One critic, Annuppa Caleekal, commented on the rising levels of dowry, particularly during the last decade. “The price of the Indian groom astronomically increased and was based on his qualifications, profession and income. Doctors, charted accountants and engineers even prior to graduation develop the divine right to expect a ‘fat’ dowry as they become the most sought after cream of the graduating and educated dowry league.”
The other side of the dowry equation is that daughters are inevitably regarded as an unwelcome burden, compounding the already oppressed position of women in Indian society.

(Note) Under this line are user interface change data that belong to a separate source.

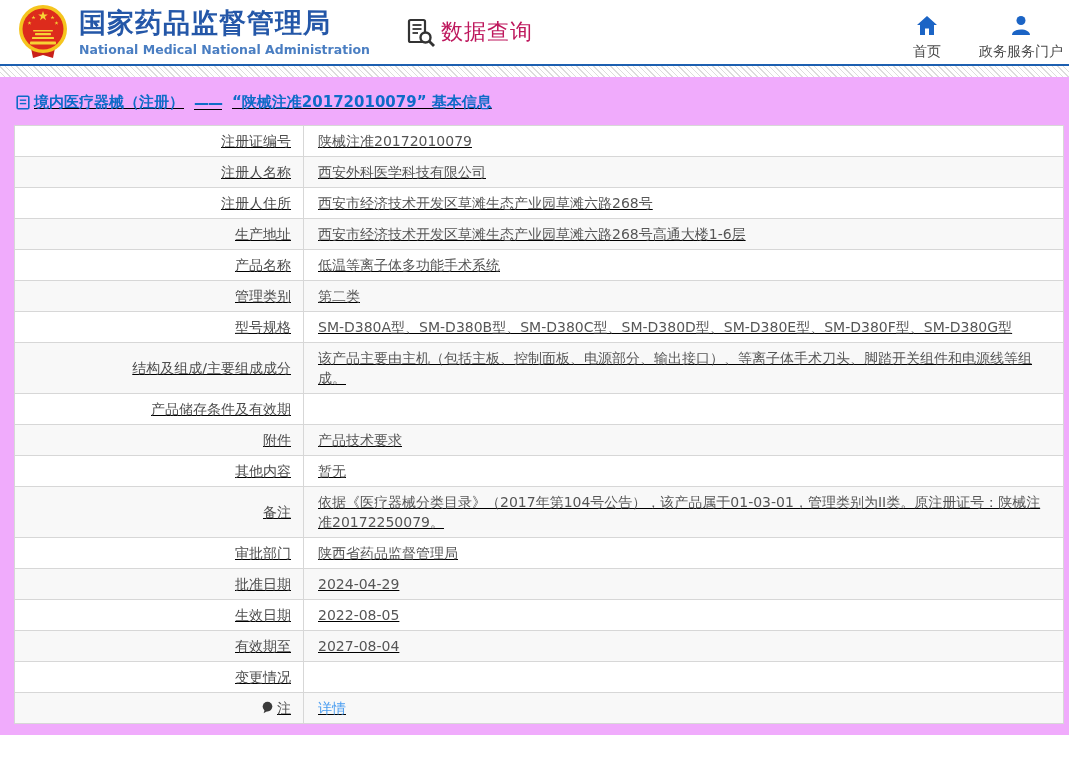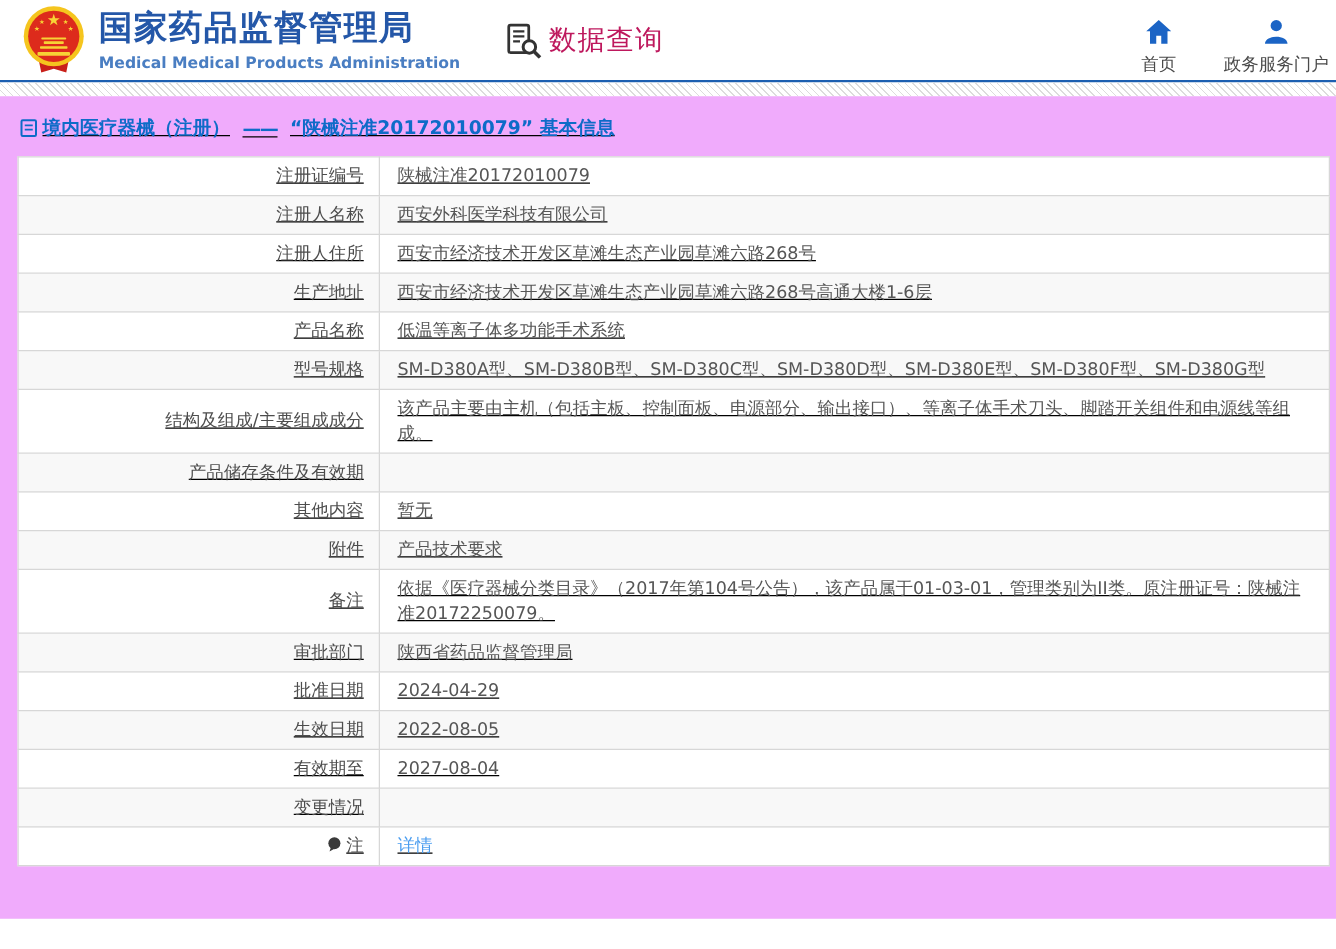"Medical Medical Products Administration" div.org-en { text: Medical Medical Products -> National Medical National }
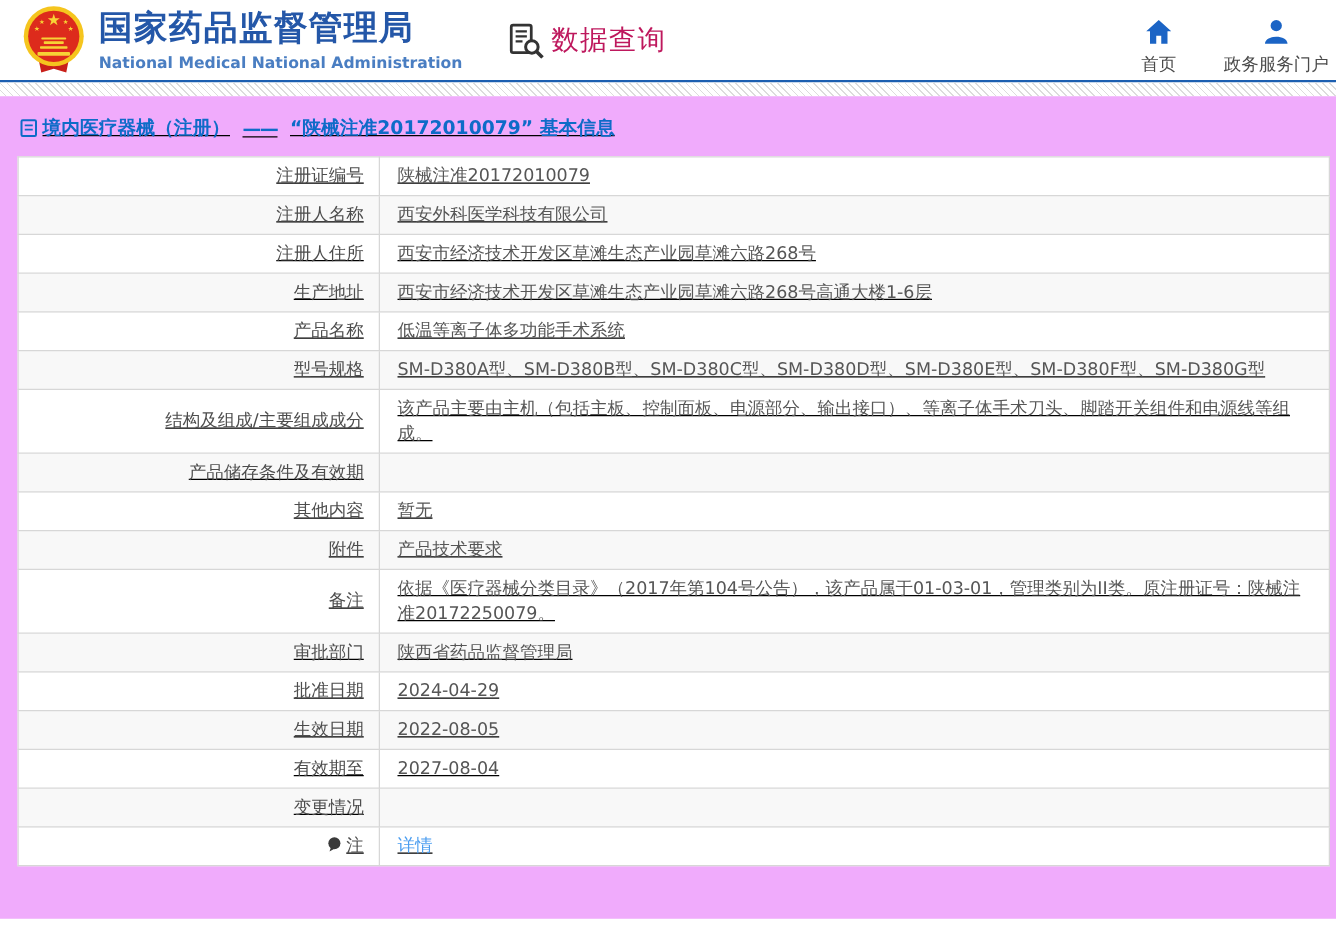"管理类别" tr { html: none -> <tr> <td>管理类别</td> <td>第二类</td> </tr> }
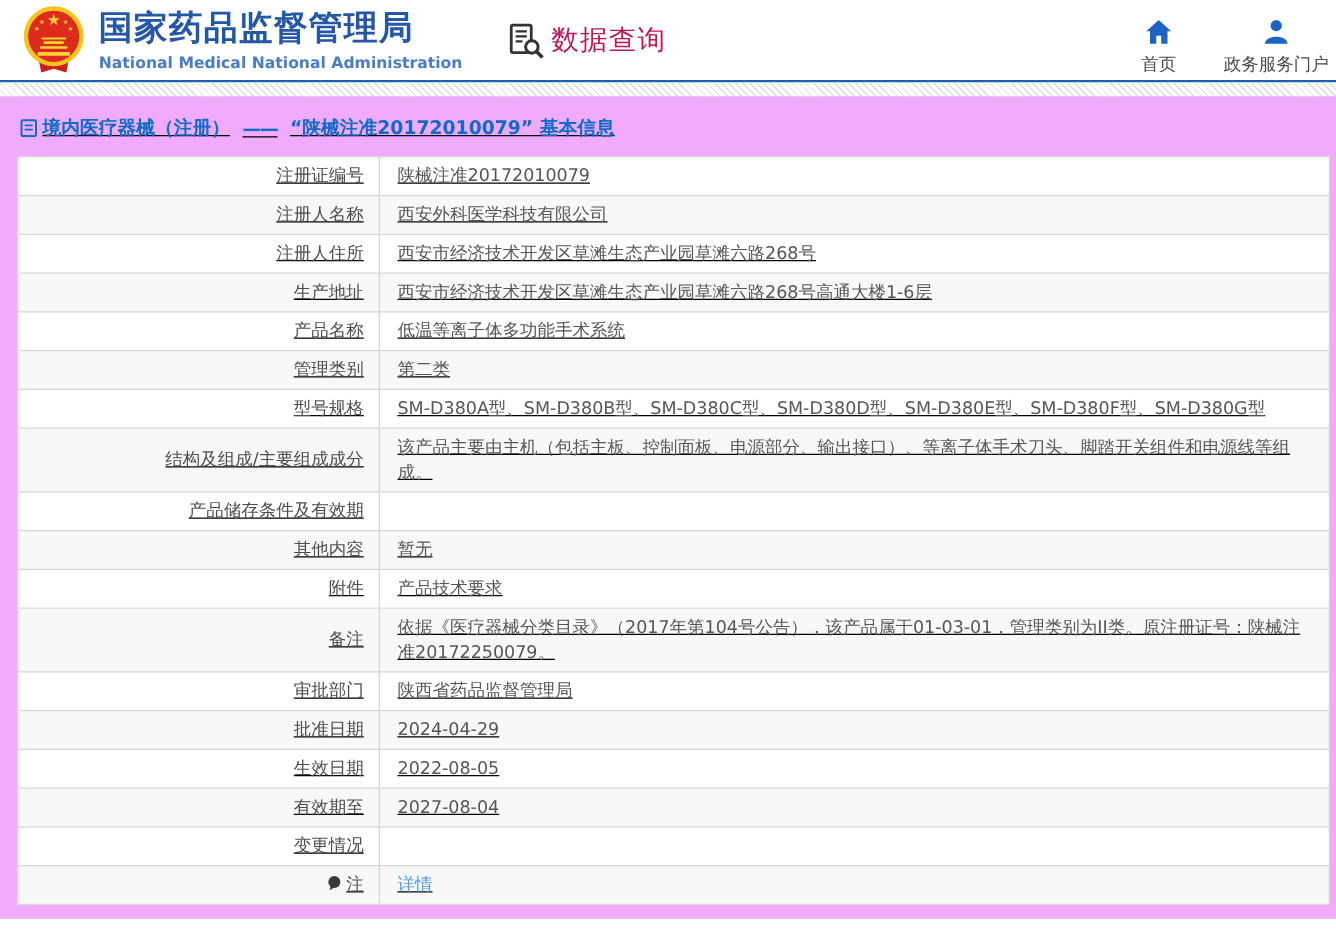"其他内容" tr { order: before "附件" -> after "附件" }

There is a high incidence of gender-based abortions—almost two million female babies a year. One article noted the particularly crass billboard advertisements in Bombay encouraging pregnant women to spend 500 rupees on a gender test to “save” a potential 50,000 rupees on dowry in the future. According to the UN Population Fund report for the year 2000, female infanticide has also increased dramatically over the past decade and infant mortality rates are 40 percent higher for girl babies than boys.
Critics of the dowry system point to the fact that the situation has worsened in the 1990s. As the Indian economy has been opened up for international investment, the gulf between rich and poor widened and so did the economic uncertainty facing the majority of people including the relatively well-off. It was a recipe for sharp tensions that have led to the worsening of a number of social problems.
One commentator Zenia Wadhwani noted: “At a time when India is enjoying unprecedented economic advances and boasts the world’s fastest growing middle class, the country is also experiencing a dramatic escalation in reported dowry deaths and bride burnings. Hindu tradition has been transformed as a means to escaping poverty, augmenting one’s wealth or acquiring the modern conveniences that are now advertised daily on television.”
Domestic violence against women is certainly not isolated to India. The official rate of domestic violence is significantly lower than in the US, for example, where, according to UN statistics, a woman is battered somewhere in the country on average once every 15 seconds. In all countries this violence is bound up with a mixture of cultural backwardness that relegates women to an inferior status combined with the tensions produced by the pressures growing economic uncertainty and want.
In India, however, where capitalism has fashioned out of the traditions of dowry a particularly naked nexus between marriage and money, and where the stresses of everyday life are being heightened by widening social polarisation, the violence takes correspondingly brutal and grotesque forms.